En principio, no se necesitaría ser un gran analista para predecir que, como resultado de esta miserable, negligente y arrogante gestión de una pandemia anunciada, el inquilino actual de la Casa Blanca irá rumbo a ser derrotado en las elecciones generales de noviembre. Con más de 30 millones de desempleados (el doble de la población de Guatemala), un PIB 12 % menor que hace un año y la posibilidad cada vez más palpable de que estemos a la puerta de una depresión económica peor que la de los años 1930, las posibilidades de reelección de Trump deberían ir en picada.
Como diría Bill Clinton en su inmortalizado cliché: «Es la economía, estúpido». De aquí a noviembre, si el desempleo se dispara a un 20 %, los electores deberían cobrarle la factura al presidente en las elecciones, cosa que el Congreso no logró a inicios de año, cuando se abrió un juicio político en contra de Trump por abuso de poder y obstrucción. Sin embargo, como vimos en 2016, la razón propone, pero el electorado desinformado y desmemoriado dispone.
Más allá de la coyuntura electoral —pues el fenómeno Trump es solo un síntoma de un sistema político cada vez más disfuncional, polarizado y desvinculado de la ciudadanía—, el fiasco del manejo de esta crisis sanitaria, que ha cobrado la vida de casi 70,000 estadounidenses —cifra que podría ser más alta y que esconde desigualdades raciales abismales—, no debería ser solo el Katrina de Trump. Podría ser el Chernóbil de la excepcionalidad estadounidense, así como de alguna forma aquel desastre nuclear preparó la ruta para el colapso de la ex Unión Soviética hace tres décadas.

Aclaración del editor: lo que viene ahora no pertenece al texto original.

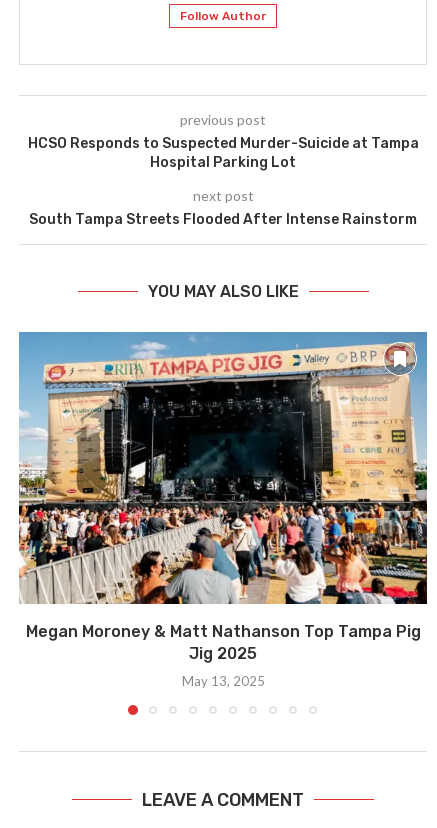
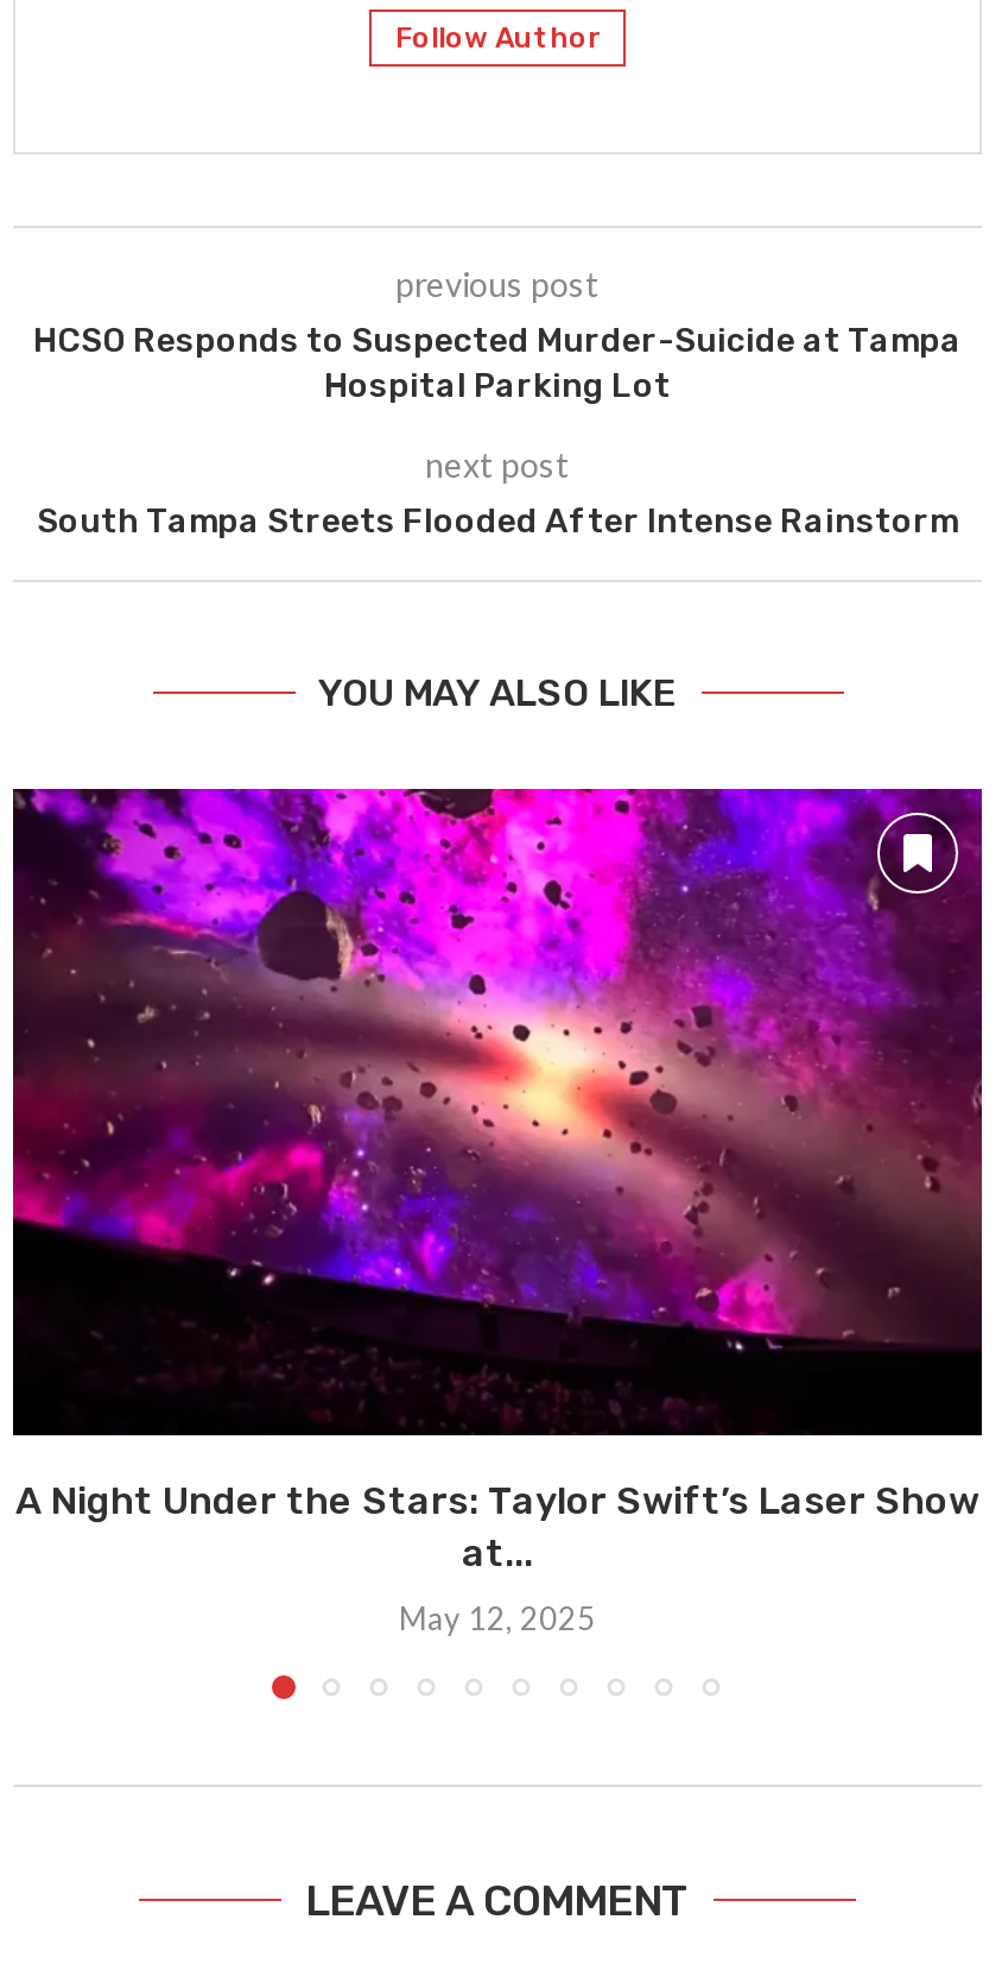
[18,331,428,663] [image] | Megan Moroney & Matt Nathanson Top Tampa Pig | Jig 2025 -> [11,787,984,1576] [image] | A Night Under the Stars: Taylor Swift’s Laser Show | at...
[182,673,264,689] May 13, 2025 -> [399,1600,596,1638] May 12, 2025

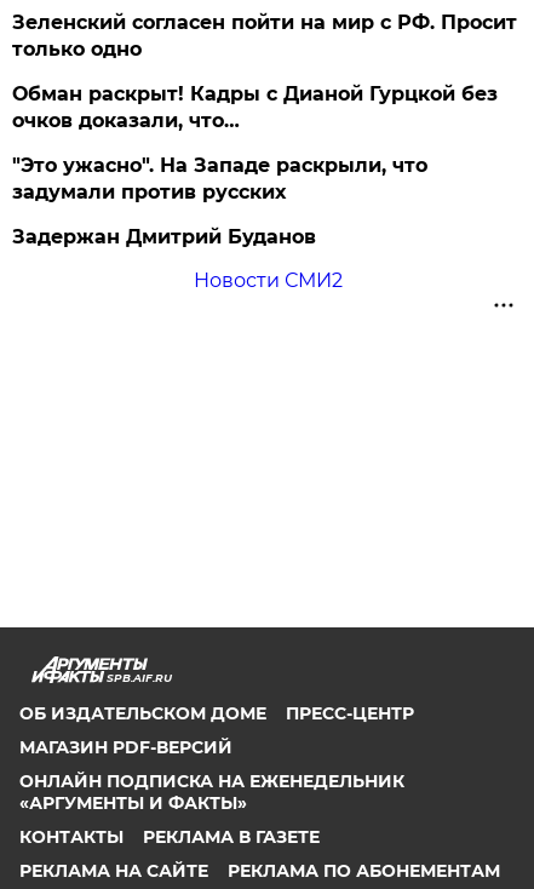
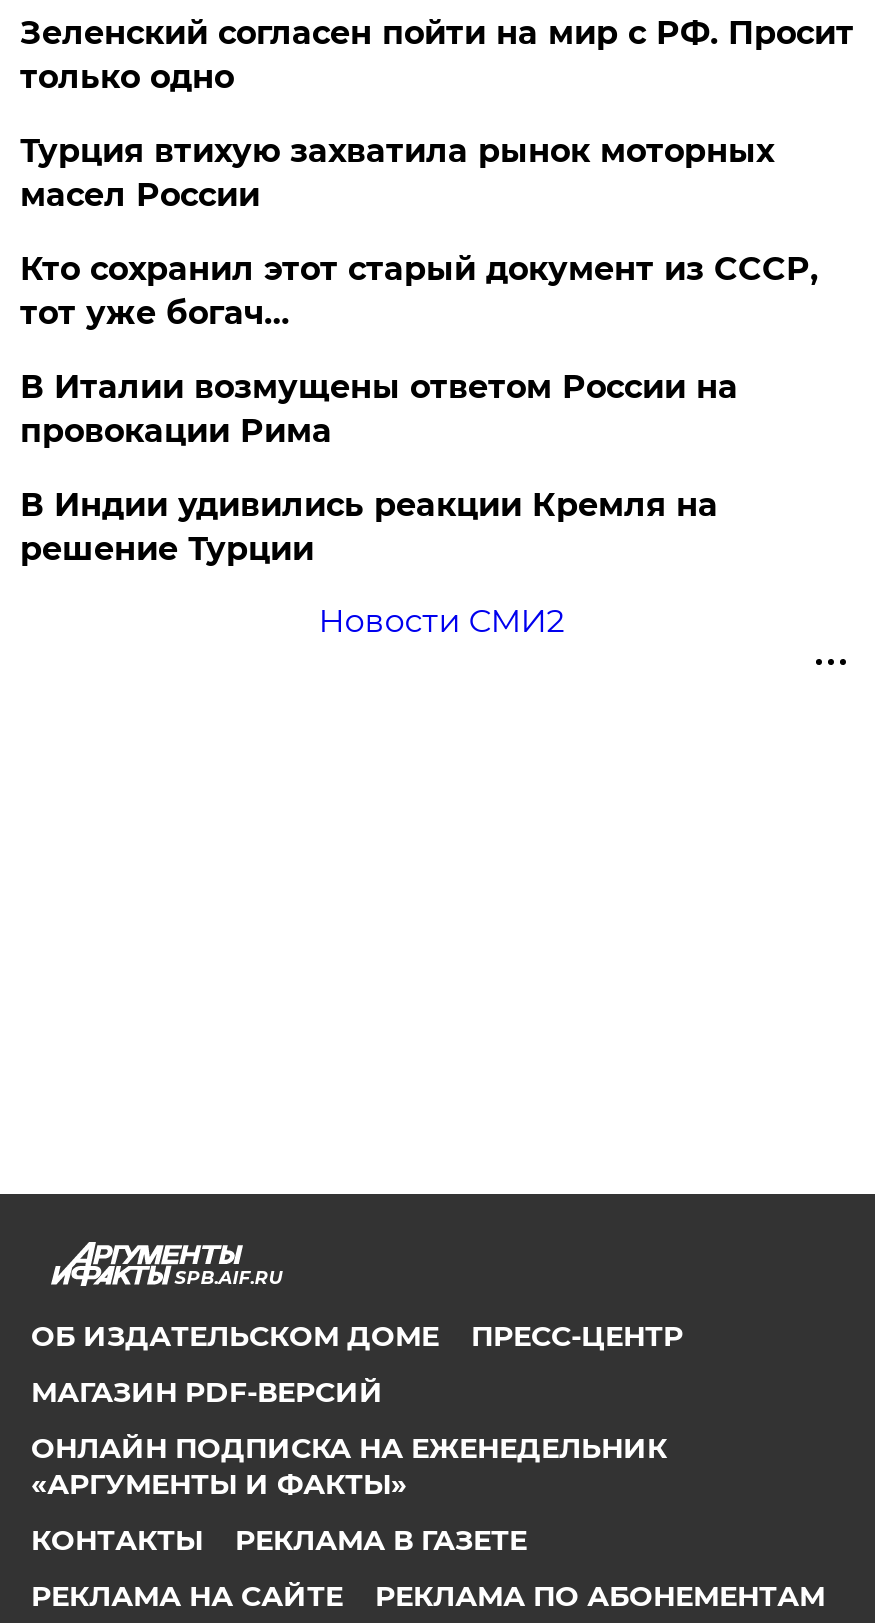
[13,82,498,248] Обман раскрыт! Кадры с Дианой Гурцкой без | очков доказали, что… | "Это ужасно". На Западе раскрыли, что | задумали против русских | Задержан Дмитрий Буданов -> [20,132,818,568] Турция втихую захватила рынок моторных | масел России | Кто сохранил этот старый документ из СССР, | тот уже богач… | В Италии возмущены ответом России на | провокации Рима | В Индии удивились реакции Кремля на | решение Турции

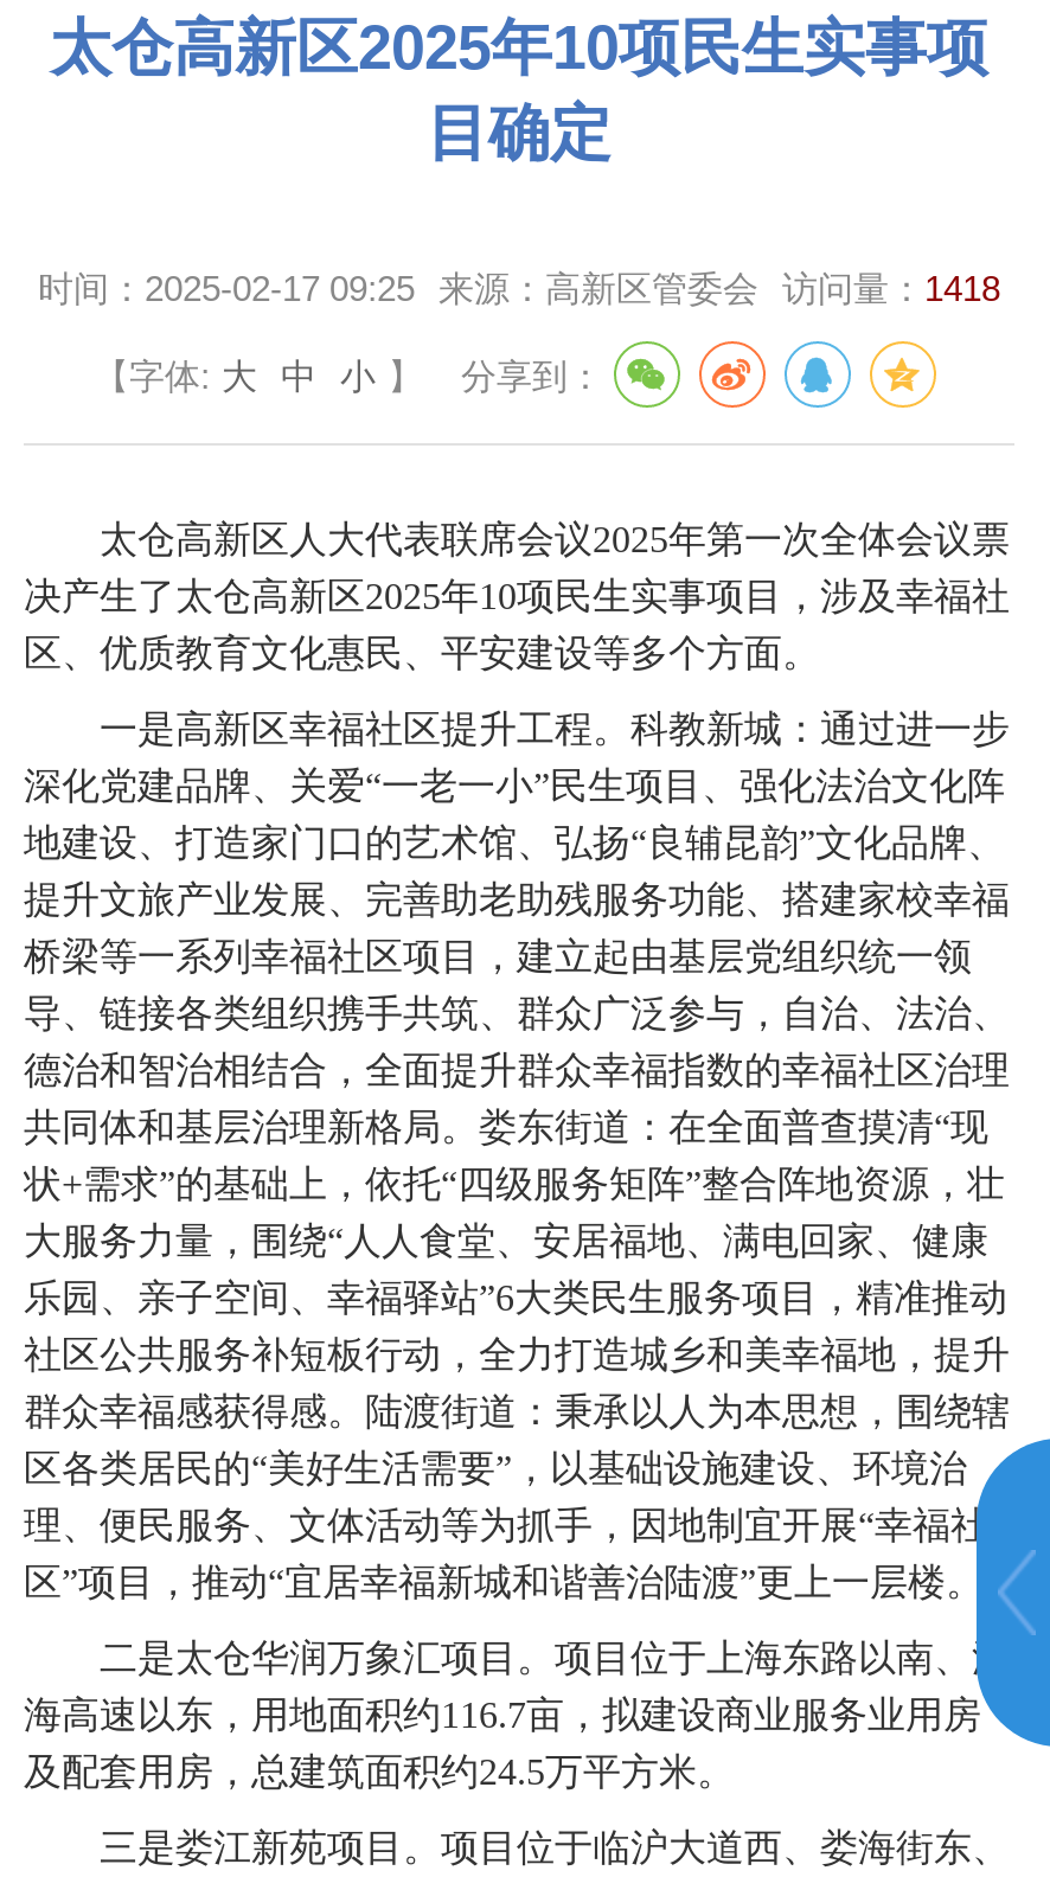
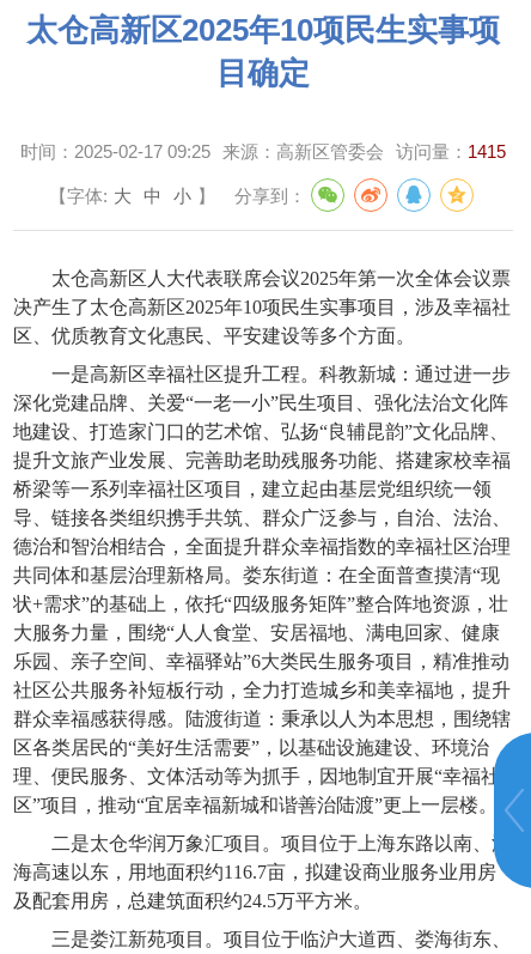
[38,267,1000,308] 时间：2025-02-17 09:25 来源：高新区管委会 访问量：1418 -> [20,141,506,161] 时间：2025-02-17 09:25 来源：高新区管委会 访问量：1415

Este mito de la excepcionalidad se une al otro del destino manifiesto para hacer creer que Estados Unidos no tiene parangón con el resto de las demás naciones. Alude a un supuesto designio de dominio y de virtud casi divinas, asociadas a su deber de expandirse y de ser un faro para el mundo al difundir sus valores de libertad, pragmatismo, eficiencia, beneficencia y salvación; a su condición de refugio de oprimidos y olvidados, de puerto seguro para los más desposeídos, de luz de la democracia y cosas por el estilo.
[frasepzp1]
Pero esta pandemia ha puesto la lupa sobre la incongruencia de dichos valores y sobre las políticas neoliberales privatizadoras en detrimento de un Estado del que ahora todos quieren mamar y todos quieren resultados. A esto súmesele el liderazgo proempresarial del presidente actual. Se ha desatado la tormenta perfecta en un país que debería ser excepcional y estar a la altura de las circunstancias, pero que ha demostrado todo lo contrario. Lo público se ha reducido a un mínimo necesario, y ahora ese 1 % de multimillonarios es incapaz de salvar vidas y de salir al rescate de la economía.
Así como con Katrina, presenciamos de nuevo imágenes desconsoladoras y surrealistas de hospitales, médicos y enfermeras haciendo gala de creatividad para atender a una sobrepoblación de pacientes infectados. Mientras tanto, millones de trabajadores esenciales en sectores críticos de la agroindustria siguen trabajando en las plantas procesadoras de carne y en el campo con pocas protecciones sanitarias y laborales, arriesgando a diario sus vidas.
Por otro lado, la covid-19 no desalienta a grupos antidemocráticos, sino que los anima. Desafiando normas de distancia física, y al tenor de los tuits del mandatario de que hay que liberar a los estados de sus cuarentenas, ha surgido un movimiento muy similar al movimiento Tea Party en contra de las medidas de cierre parcial de la economía en estados demócratas. Se reúnen por cientos, armados hasta los dientes con propaganda pro-Trump. Lejos de buscar políticas para reactivar la economía y apoyar a los desempleados o a la pequeña empresa, su agenda es a todas luces de signo partidista.
Mientras tanto, el número de infectados con covid-19 supera ya el millón y no hay estrategia clara de salida. El fin de la excepcionalidad estadounidense luce más cercano que el hallazgo de una vacuna contra el implacable virus.